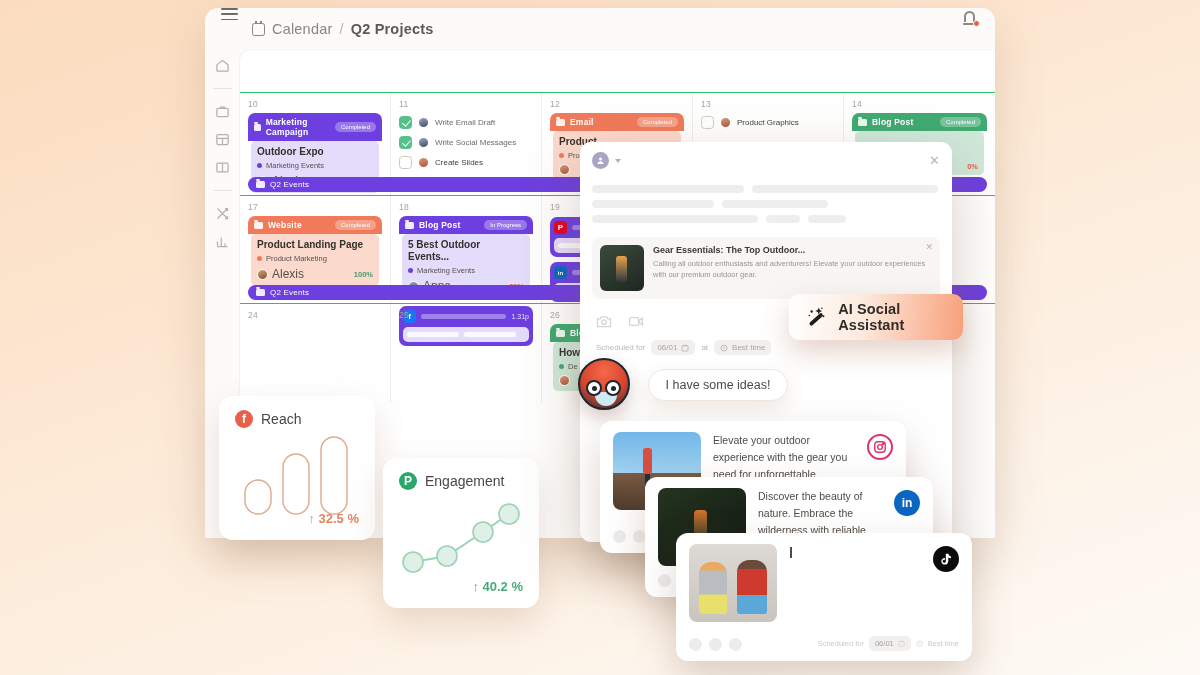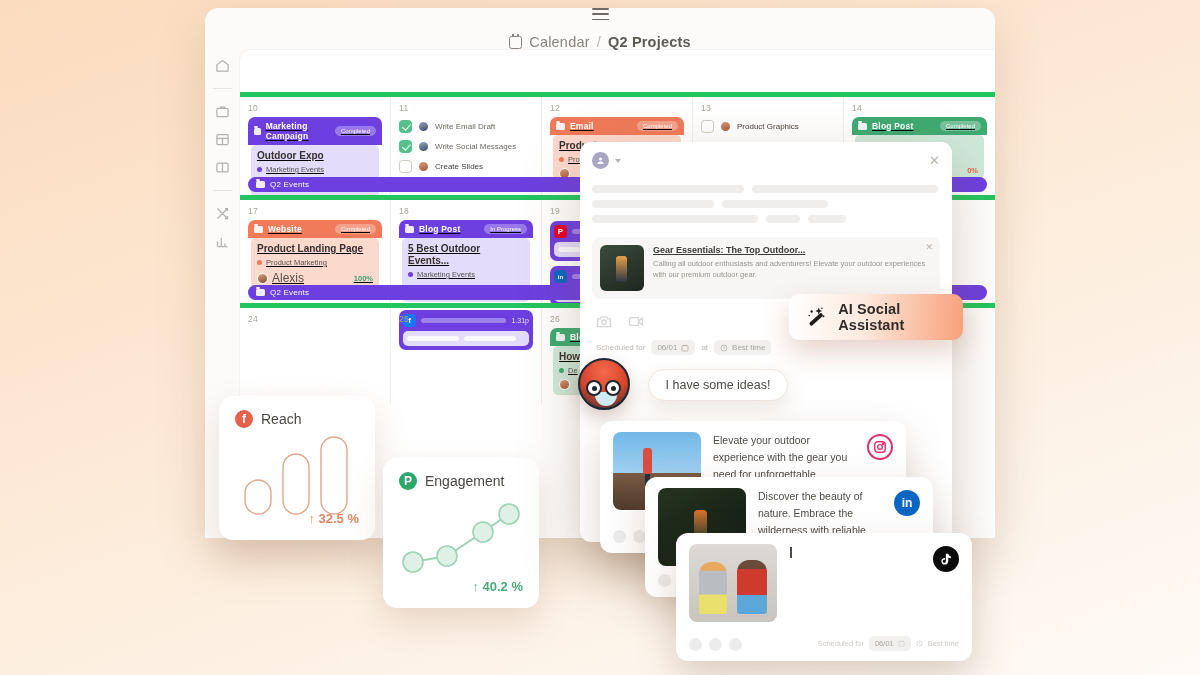--- a/index.html
+++ b/index.html
@@ -9,22 +9,22 @@
     background:linear-gradient(160deg,#fbdcbe 0%,#fce4cd 28%,#fdeede 58%,#fdf6ee 85%,#fefaf5 100%);
     position:relative;
   }
   
   .app-window{
     position:absolute; left:205px; top:8px; width:790px; height:530px;
     background:#fcfbfa; border-radius:14px 14px 0 0;
     box-shadow:0 18px 48px rgba(140,100,70,.22);
     overflow:hidden;
   }
-  .topbar{ height:42px; display:flex; align-items:center; gap:14px; padding:0 16px;
-    background:#fcfbfa; position:relative;flex-direction:column; }
+  .topbar{ height:42px; display:flex; gap:14px; padding:0 16px;
+    background:#fcfbfa; position:relative; }
   .hamburger{ width:17px; display:flex; flex-direction:column; gap:3.5px; cursor:pointer;}
   .hamburger i{ display:block; height:1.8px; background:#6e6a66; border-radius:2px;}
   .crumbs{ display:flex; align-items:center; gap:7px; font-size:14.5px; color:#8a8580; letter-spacing:.2px;}
   .crumbs .cur{ color:#5d5954; font-weight:600;}
   .crumbs .sep{ color:#b9b4ae;}
   .cal-ico{ width:13px;height:13px;border:1.6px solid #8a8580;border-radius:2.5px;position:relative;}
   .cal-ico:before{content:"";position:absolute;top:-3px;left:2px;width:2px;height:3px;background:#8a8580;}
   .cal-ico:after{content:"";position:absolute;top:-3px;right:2px;width:2px;height:3px;background:#8a8580;}
   .bell-wrap{ margin-left:auto; position:relative; width:18px; height:18px;}
   .bell{ width:11px;height:11px;border:2px solid #8d8883;border-radius:50% 50% 0 0;border-bottom:none;
@@ -35,33 +35,33 @@
   .body-row{ display:flex; height:calc(100% - 42px); }
   .sidebar{ width:35px; display:flex; flex-direction:column; align-items:center; gap:13px; padding-top:8px;}
   .sb-icon{ width:15px;height:15px; opacity:.5; cursor:pointer;}
   .sb-div{ width:19px; height:1px; background:#e6e2dd; margin:2px 0;}
 
   .canvas{ flex:1; background:#fff; border-radius:10px 0 0 0; position:relative; overflow:hidden;
     box-shadow:-1px -1px 0 rgba(0,0,0,.03);}
 
   
   .cal{ position:absolute; inset:0; padding:42px 0 0 0;}
-  .week{ position:relative; border-top:5px solid #22c55e; height:100px;}
+  .week{ position:relative; border-top:1px solid #22c55e; height:100px;}
   .week.w1{height:103px;} .week.w2{height:108px;}
   .cells{ display:grid; grid-template-columns:repeat(5,1fr); height:100%;}
   .cell{ border-right:1px solid #f0eeeb; padding:6px 8px; position:relative;}
   .daynum{ font-size:8.5px; color:#a9a49e; letter-spacing:.3px;}
   .banner{ position:absolute; left:8px; right:8px; height:15px; border-radius:8px;
     background:#6d3fe0; display:flex; align-items:center; gap:5px; padding:0 8px; }
   .banner span{ font-size:8px; color:#fff; font-weight:400; letter-spacing:.2px;}
   .folder{ width:9px;height:7px;background:#fff;border-radius:1.5px; position:relative; opacity:.9;}
   .folder:before{content:"";position:absolute;top:-2px;left:0;width:4px;height:2px;background:#fff;border-radius:1px;}
 
   
-  .ev{ border-radius:7px; padding:0; overflow:hidden; margin-top:4px;text-decoration:underline; }
+  .ev{ border-radius:7px; padding:0; overflow:hidden; margin-top:4px; }
   .ev-head{ display:flex;align-items:center; gap:5px; padding:4px 6px; }
   .ev-head .t{ font-size:8.5px; font-weight:700; color:#fff; letter-spacing:.2px;}
   .pill{ margin-left:auto; font-size:6px; color:#fff; background:rgba(255,255,255,.3);
     border-radius:7px; padding:2px 6px; white-space:nowrap;}
   .ev-body{ margin:0 3px 3px; border-radius:5px; padding:5px 6px;}
   .ev-title{ font-size:10px; font-weight:700; color:#33302d; line-height:1.2;}
   .ev-tag{ font-size:7.5px; margin-top:3px; display:flex; align-items:center; gap:4px;}
   .dot{ width:5px;height:5px;border-radius:50%; display:inline-block;}
   .ev-foot{ display:flex; align-items:center; gap:4px; margin-top:4px;}
   .av{ width:11px;height:11px;border-radius:50%; background:linear-gradient(160deg,#d9a179,#7b4f36); border:1px solid #fff;}
@@ -109,21 +109,21 @@
   .avatar-sel{ width:17px;height:17px;border-radius:50%;background:#a9a5c4;display:flex;align-items:center;justify-content:center;}
   .caret{ width:0;height:0;border-left:3.5px solid transparent;border-right:3.5px solid transparent;border-top:4px solid #b6b2ad; margin-left:6px;}
   .m-close{ margin-left:auto; color:#b9b4ae; font-size:13px; cursor:pointer; line-height:1;}
   .sk{ height:8px; border-radius:5px; background:#f0eeec;}
   .sk-rows{ padding:6px 12px 0;}
   .sk-row{ display:flex; gap:8px; margin-bottom:7px;}
 
   .preview{ margin:14px 12px 0; background:#f7f6f5; border-radius:8px; padding:8px; display:flex; gap:9px; position:relative;}
   .pv-img{ width:44px;height:46px;border-radius:6px; background:linear-gradient(150deg,#3c4a3d,#1d2720);flex:none; position:relative; overflow:hidden;}
   .pv-img:after{content:"";position:absolute;left:16px;top:11px;width:11px;height:26px;background:linear-gradient(#e8a24a,#2c3742);border-radius:3px;}
-  .pv-t{ font-size:9px; font-weight:700; color:#3b3835;text-decoration:underline;}
+  .pv-t{ font-size:9px; font-weight:700; color:#3b3835;}
   .pv-d{ font-size:7.5px; color:#9a948e; line-height:1.5; margin-top:3px;}
   .pv-x{ position:absolute; right:7px; top:5px; color:#b9b4ae; font-size:9px;}
 
   .m-tools{ display:flex; gap:16px; padding:16px 16px 0; }
   .tool{ width:16px;height:13px; opacity:.35;}
   .sched{ display:flex; align-items:center; gap:6px; padding:12px 16px 0; font-size:8px; color:#bcb7b1;}
   .chipx{ background:#f2f0ee; border-radius:5px; padding:3px 6px; display:flex;align-items:center;gap:4px; color:#a9a49e;}
 
   
   .ai-badge{ position:absolute; left:789px; top:294px; width:174px; height:46px; border-radius:10px;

Task to complete: What lines in the material above hold the word "spacing"? Pull them out.

Written reply:
   .crumbs{ display:flex; align-items:center; gap:7px; font-size:14.5px; color:#8a8580; letter-spacing:.2px;}
   .daynum{ font-size:8.5px; color:#a9a49e; letter-spacing:.3px;}
   .banner span{ font-size:8px; color:#fff; font-weight:400; letter-spacing:.2px;}
   .ev-head .t{ font-size:8.5px; font-weight:700; color:#fff; letter-spacing:.2px;}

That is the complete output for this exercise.